● **WORK REQUIRED**:
No pictures, please. Output the lines from the start of the data through the line that contains "[20,290,429,329] Domani: sereno, 25°/29°C.", both included, exactly as they stand.

● **DATA LISTING**:
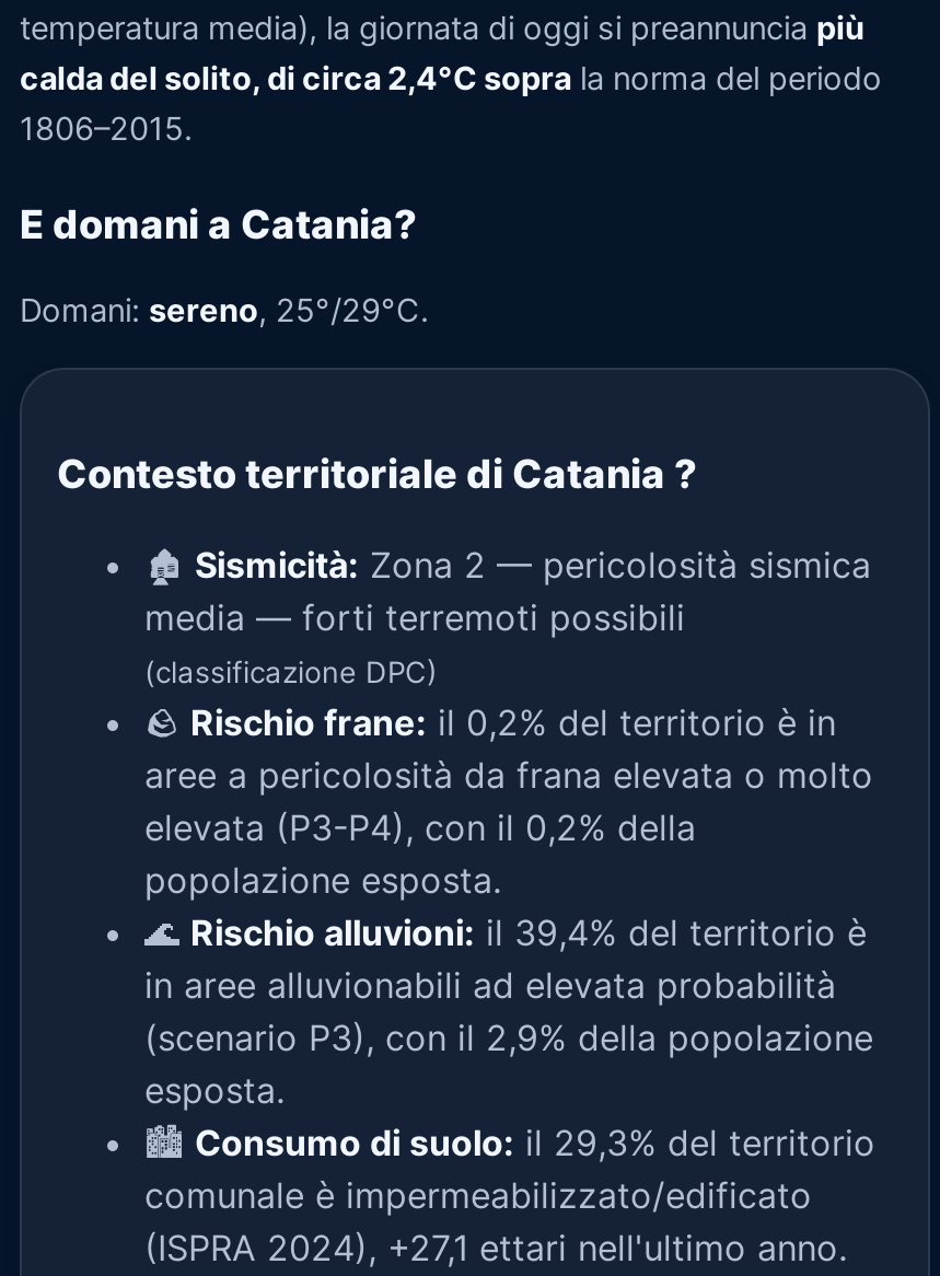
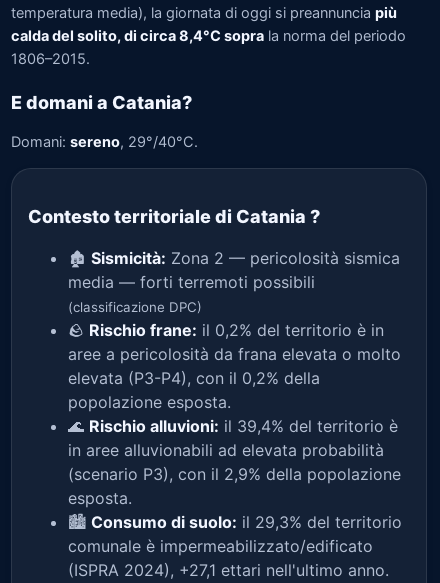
[20,59,882,98] calda del solito, di circa 2,4°C sopra la norma del periodo -> [11,27,406,45] calda del solito, di circa 8,4°C sopra la norma del periodo
[20,290,429,329] Domani: sereno, 25°/29°C. -> [11,132,198,150] Domani: sereno, 29°/40°C.

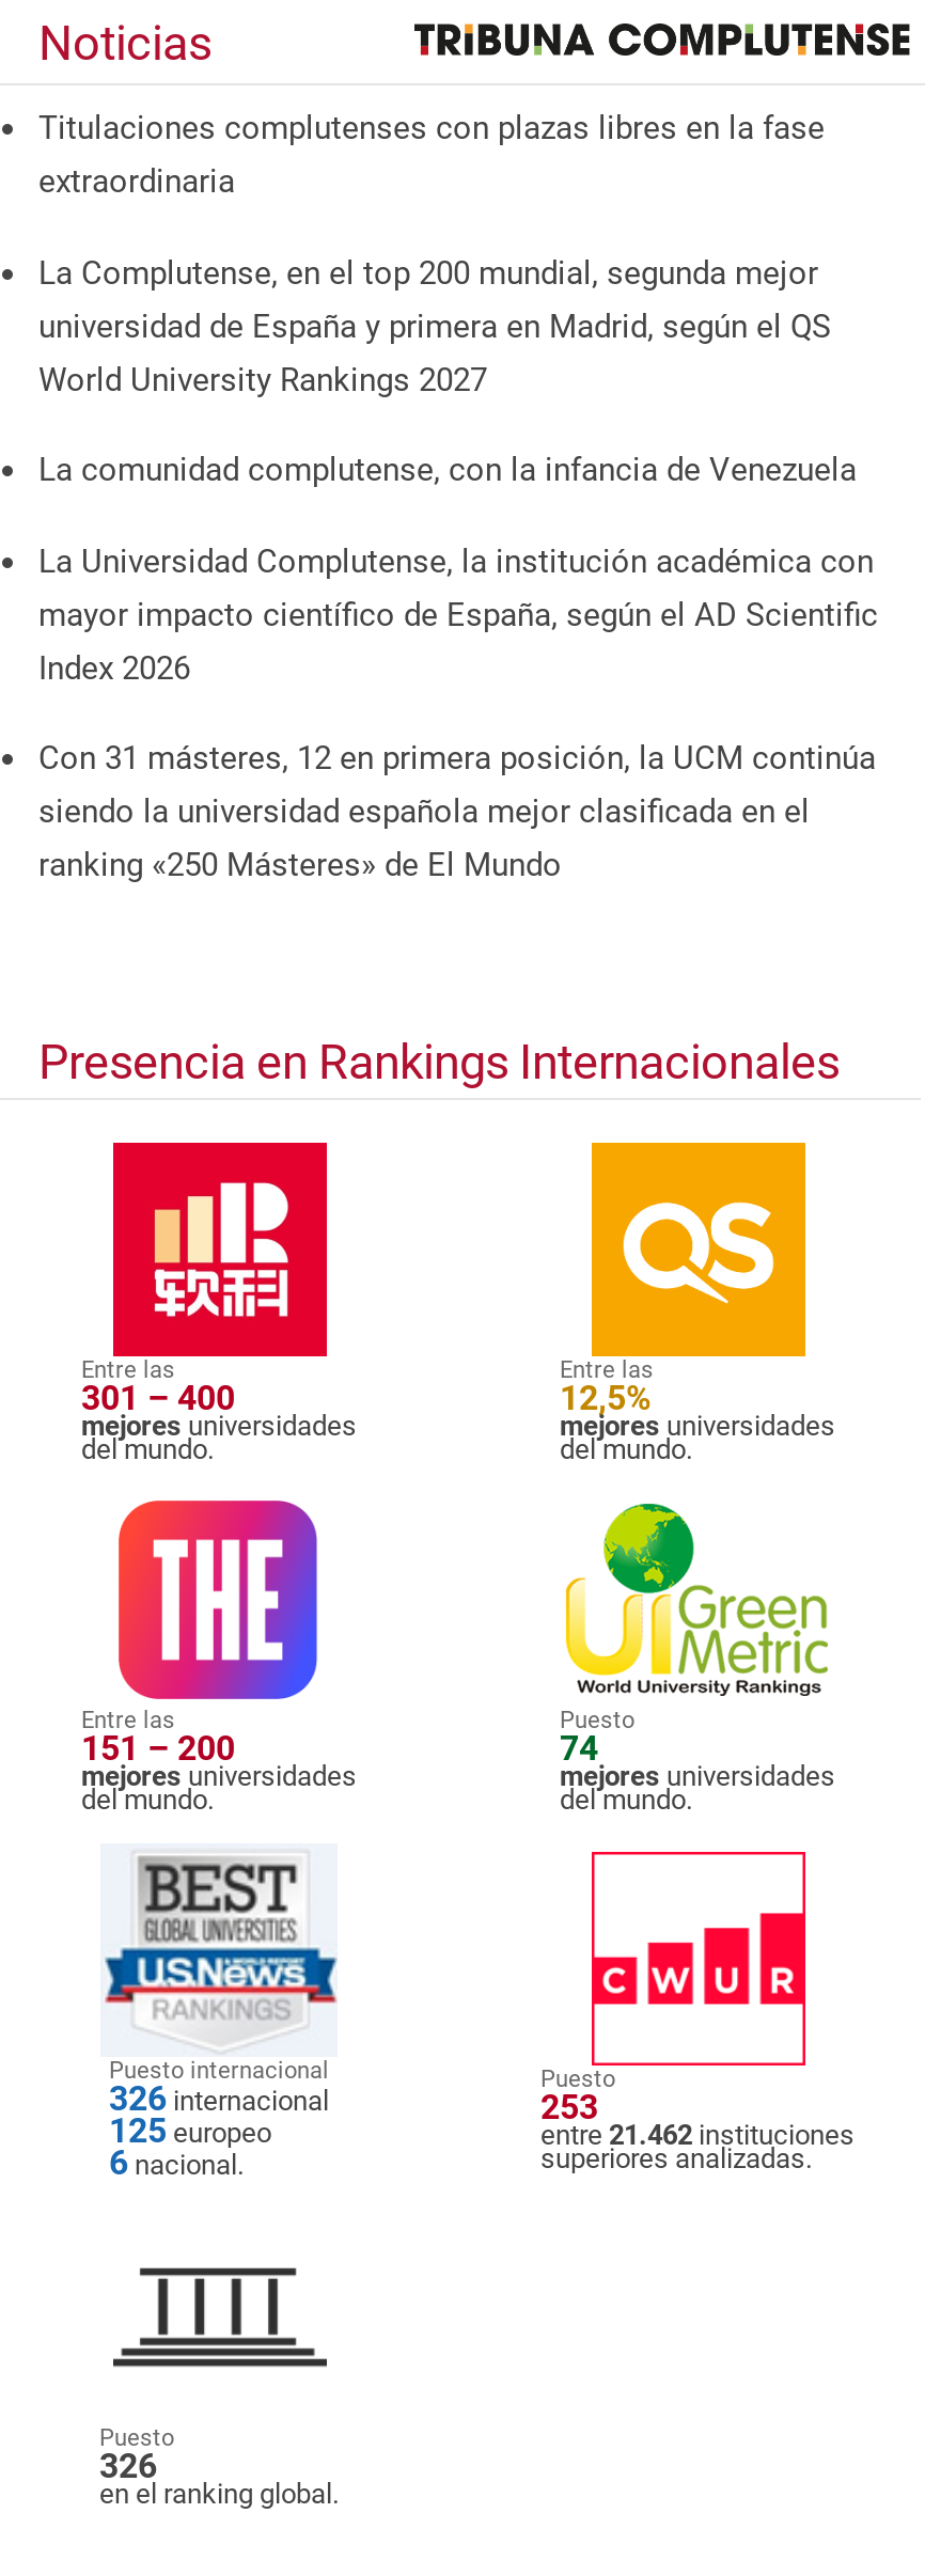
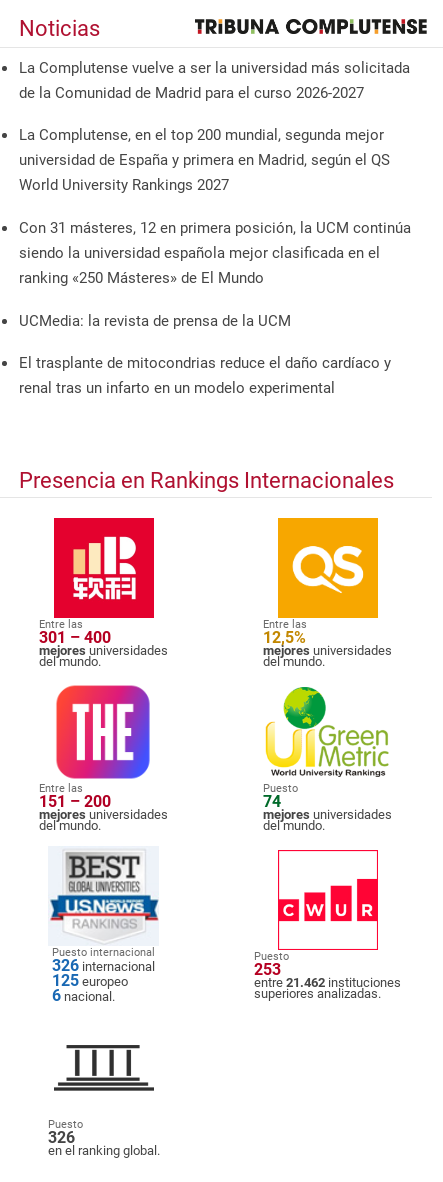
[38,109,825,200] Titulaciones complutenses con plazas libres en la fase | extraordinaria -> [19,59,410,102] La Complutense vuelve a ser la universidad más solicitada | de la Comunidad de Madrid para el curso 2026-2027
[38,451,878,687] La comunidad complutense, con la infancia de Venezuela | La Universidad Complutense, la institución académica con | mayor impacto científico de España, según el AD Scientific | Index 2026 -> none
moved [38,739,876,885] -> [19,219,411,287]: Con 31 másteres, 12 en primera posición, la UCM continúa | siendo la universidad española mejor clasificada en el | ranking «250 Másteres» de El Mundo
none -> [19,312,391,397] UCMedia: la revista de prensa de la UCM | El trasplante de mitocondrias reduce el daño cardíaco y | renal tras un infarto en un modelo experimental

● **SOLUTION**:
[20,59,882,98] calda del solito, di circa 2,4°C sopra la norma del periodo -> [11,27,406,45] calda del solito, di circa 8,4°C sopra la norma del periodo
[20,290,429,329] Domani: sereno, 25°/29°C. -> [11,132,198,150] Domani: sereno, 29°/40°C.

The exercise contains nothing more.